#### [RECORD SET]
● ● ●

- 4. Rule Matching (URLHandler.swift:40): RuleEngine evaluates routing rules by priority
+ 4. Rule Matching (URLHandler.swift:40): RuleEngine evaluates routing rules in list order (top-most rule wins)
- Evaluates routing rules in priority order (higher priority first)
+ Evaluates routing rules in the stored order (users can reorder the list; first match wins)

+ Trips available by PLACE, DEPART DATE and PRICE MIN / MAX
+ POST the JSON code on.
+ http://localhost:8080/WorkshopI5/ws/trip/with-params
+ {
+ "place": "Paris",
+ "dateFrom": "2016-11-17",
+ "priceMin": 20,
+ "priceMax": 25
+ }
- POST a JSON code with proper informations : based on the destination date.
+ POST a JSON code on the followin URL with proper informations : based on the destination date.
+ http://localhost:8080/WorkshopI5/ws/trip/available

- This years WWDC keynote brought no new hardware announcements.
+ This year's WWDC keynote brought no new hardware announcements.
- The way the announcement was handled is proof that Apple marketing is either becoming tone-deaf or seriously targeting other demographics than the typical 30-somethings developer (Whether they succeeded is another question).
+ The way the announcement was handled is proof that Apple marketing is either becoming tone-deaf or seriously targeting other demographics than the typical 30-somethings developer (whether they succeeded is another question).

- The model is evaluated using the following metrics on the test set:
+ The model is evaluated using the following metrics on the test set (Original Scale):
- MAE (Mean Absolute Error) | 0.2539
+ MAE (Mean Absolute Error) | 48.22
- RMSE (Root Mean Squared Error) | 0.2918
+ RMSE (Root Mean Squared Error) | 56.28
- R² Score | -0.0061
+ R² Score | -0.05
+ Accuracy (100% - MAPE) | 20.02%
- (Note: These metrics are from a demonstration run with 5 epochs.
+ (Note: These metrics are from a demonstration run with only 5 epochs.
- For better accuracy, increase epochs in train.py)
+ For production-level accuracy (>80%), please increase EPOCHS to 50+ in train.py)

● ● ●

#### [THE PROBLEM]
Pick out the lines above that hold the string "routing" and show them.

#### [YOUR SOLUTION]
- 4. Rule Matching (URLHandler.swift:40): RuleEngine evaluates routing rules by priority
+ 4. Rule Matching (URLHandler.swift:40): RuleEngine evaluates routing rules in list order (top-most rule wins)
- Evaluates routing rules in priority order (higher priority first)
+ Evaluates routing rules in the stored order (users can reorder the list; first match wins)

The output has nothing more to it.